Bryan Peterson PhotographyAnyway, to cut an unnecessarily long story short, I found a good book on photography amongst the returns last week; Understanding Exposure, by Bryan Peterson. Now I've gone through loads of these bibles and handbooks and for the intermediate photographer, which I am and I imagine most people are, they're mostly if not all hopeless. Either they're too basic or over technical and too dull to interest anyone but the technical fanatic.

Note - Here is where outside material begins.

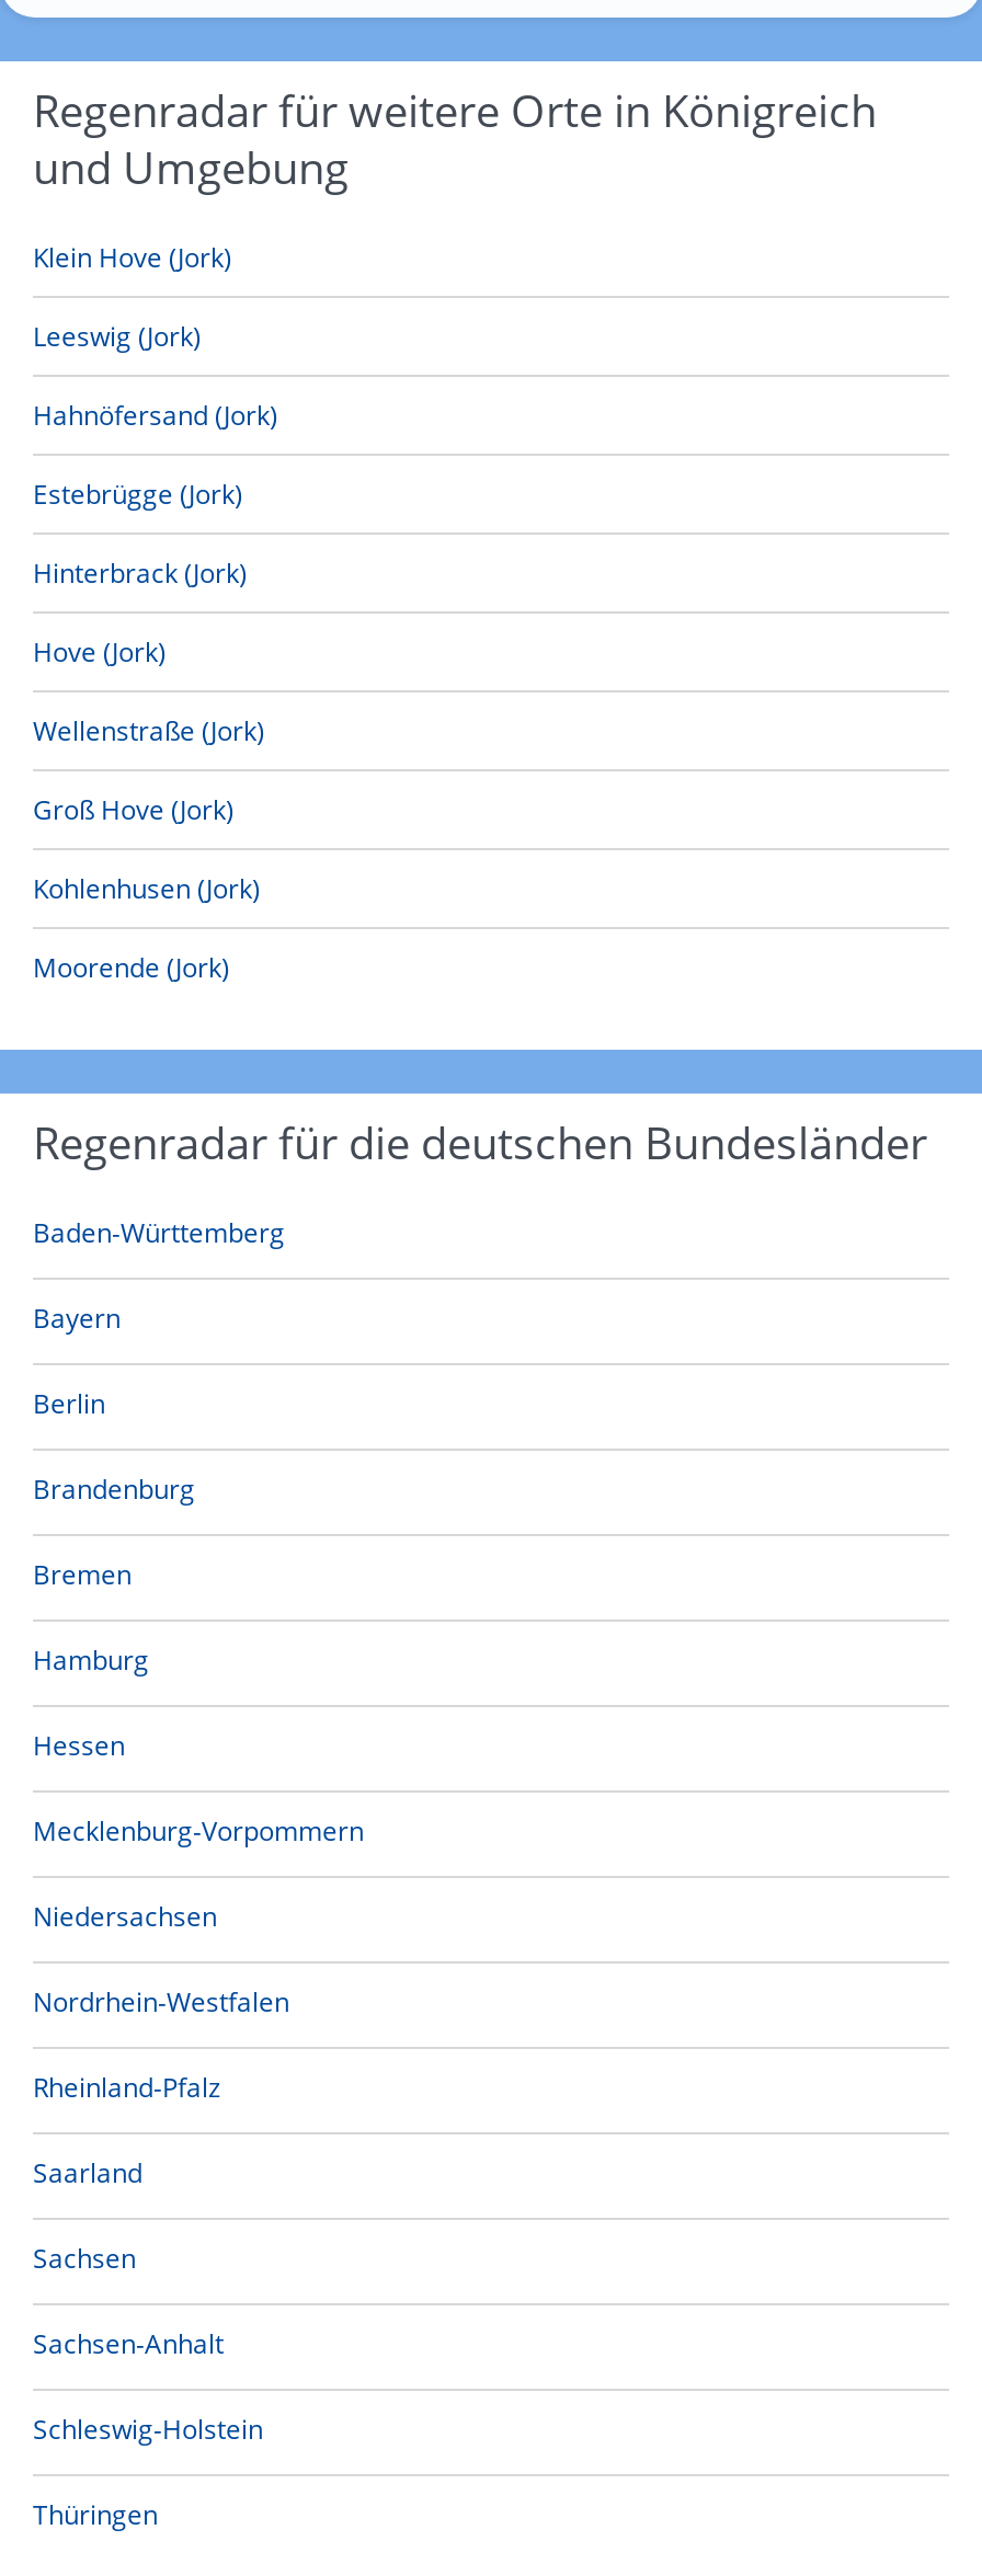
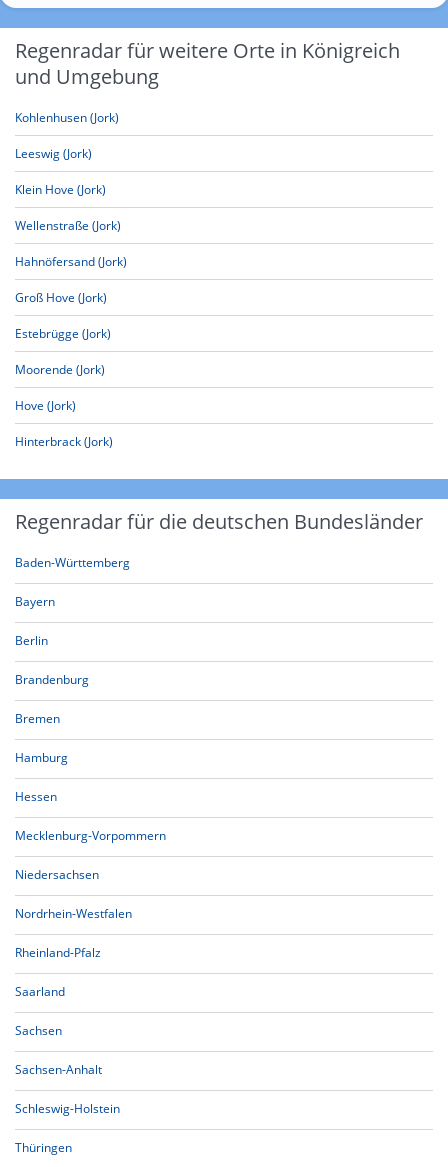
moved [33,239,278,828] -> [15,145,127,342]: Leeswig (Jork) | Klein Hove (Jork) | Wellenstraße (Jork) | Hahnöfersand (Jork) | Groß Hove (Jork) | Estebrügge (Jork)
moved [33,554,248,671] -> [15,397,113,450]: Hove (Jork) | Hinterbrack (Jork)
moved [33,870,261,907] -> [15,109,119,126]: Kohlenhusen (Jork)
moved [33,949,230,986] -> [15,361,105,378]: Moorende (Jork)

Peterson's book is better because it cuts to the chase. It's the exposure, stupid. He makes it all so obvious, which it probably is but you couldn't be arsed to find it in the dry and lofty ''Advanced Photographer's Bible''. Instead, this one takes you directly to the nitty-gritty, enlightening you with such useful concepts as the holy triangle (shutter speed, aperture, and ISO); the 18% grey illusion; and the handy tricksters, Brother Sky and Mr. Green Jeans. If only they'd have printed a notebook sized edition, it would be a must. Nevertheless, get a copy from your automated librarian today!

Saturday 19 June 2010

the coin-operated horse

I've put this image up for Steve. It's me, probably around four years old, riding on a coin-operated horse. I don't know where it was taken: the coin-operated horse I had in mind, when I commented on a photo of Steve's wife as a little girl riding a rocking horse, was out front of a beach shop in Newquay, Cornwall. This wasn't it; it's an entirely different one. I really must have had a thing about mechanical horses.

Riding the horse, and wanting to ride them when I saw them, is one of the few memories I have from pre-school years. It may be the only one. I have to be careful not to dwell on this memory too long in case it gets corrupted. Memories are delicate things, and I don't really know how pristine this one actually is. I'll put it away now.

Friday 11 June 2010

brian sewell, national jewel

I've been catching up on Brian Sewell in the London Evening Standard.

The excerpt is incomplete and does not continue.